INPUT MATERIAL:

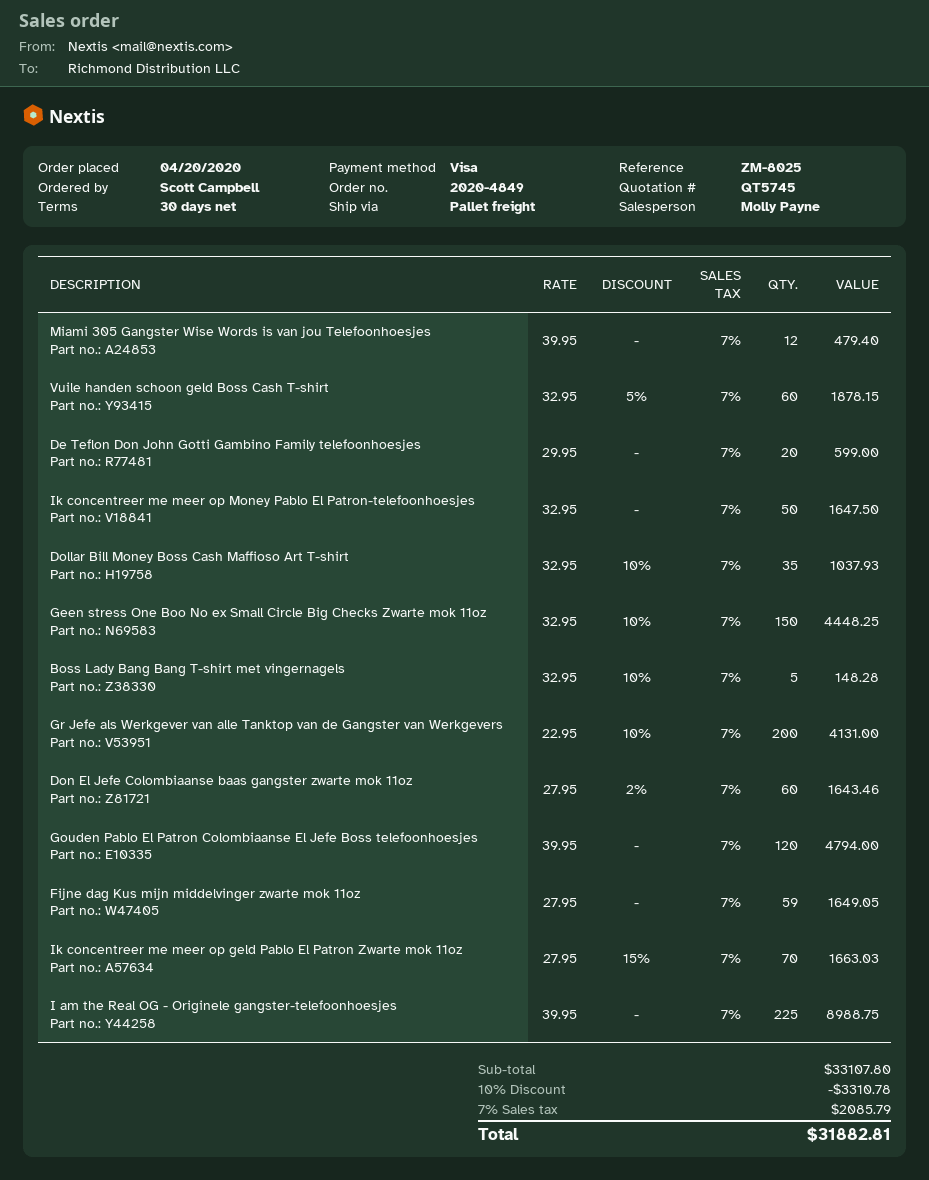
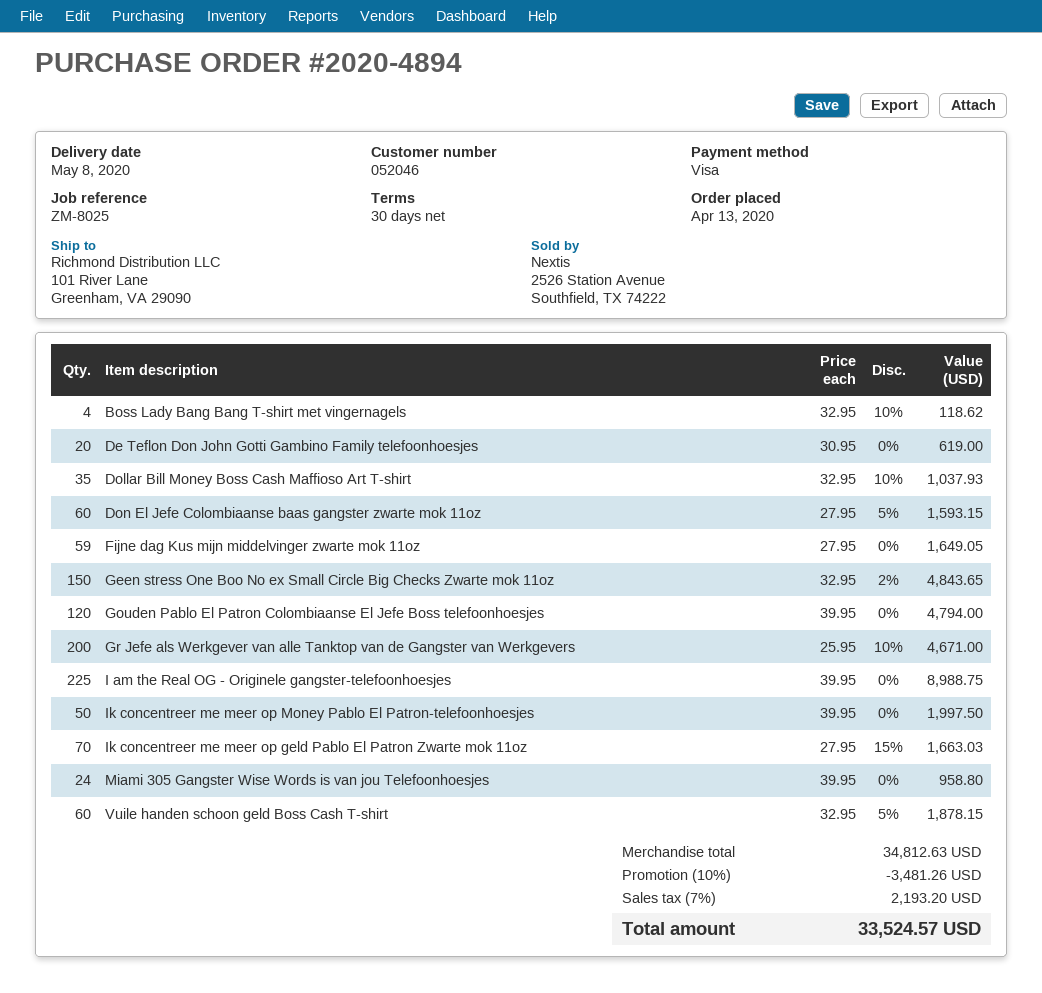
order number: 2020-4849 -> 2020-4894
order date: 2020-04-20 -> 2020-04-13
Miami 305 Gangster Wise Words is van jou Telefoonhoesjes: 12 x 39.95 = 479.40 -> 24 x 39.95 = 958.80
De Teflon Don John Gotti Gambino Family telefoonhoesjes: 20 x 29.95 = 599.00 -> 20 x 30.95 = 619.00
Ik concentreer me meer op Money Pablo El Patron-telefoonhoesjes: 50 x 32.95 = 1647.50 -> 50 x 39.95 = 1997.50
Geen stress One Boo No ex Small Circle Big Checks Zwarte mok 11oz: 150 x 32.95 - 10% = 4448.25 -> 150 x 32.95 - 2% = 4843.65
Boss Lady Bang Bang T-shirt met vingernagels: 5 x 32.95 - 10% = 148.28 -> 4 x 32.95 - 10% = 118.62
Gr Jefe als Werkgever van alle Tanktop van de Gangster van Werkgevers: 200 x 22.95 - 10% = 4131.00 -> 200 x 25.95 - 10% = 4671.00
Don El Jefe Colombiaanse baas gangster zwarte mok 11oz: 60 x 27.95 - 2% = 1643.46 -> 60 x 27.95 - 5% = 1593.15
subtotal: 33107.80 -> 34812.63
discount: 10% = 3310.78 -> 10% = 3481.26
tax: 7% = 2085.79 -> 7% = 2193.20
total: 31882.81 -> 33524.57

ASSIGNMENT: Please copy each line of the records above in which the word "order" can be found.

TASK RESPONSE:
order number: 2020-4849 -> 2020-4894
order date: 2020-04-20 -> 2020-04-13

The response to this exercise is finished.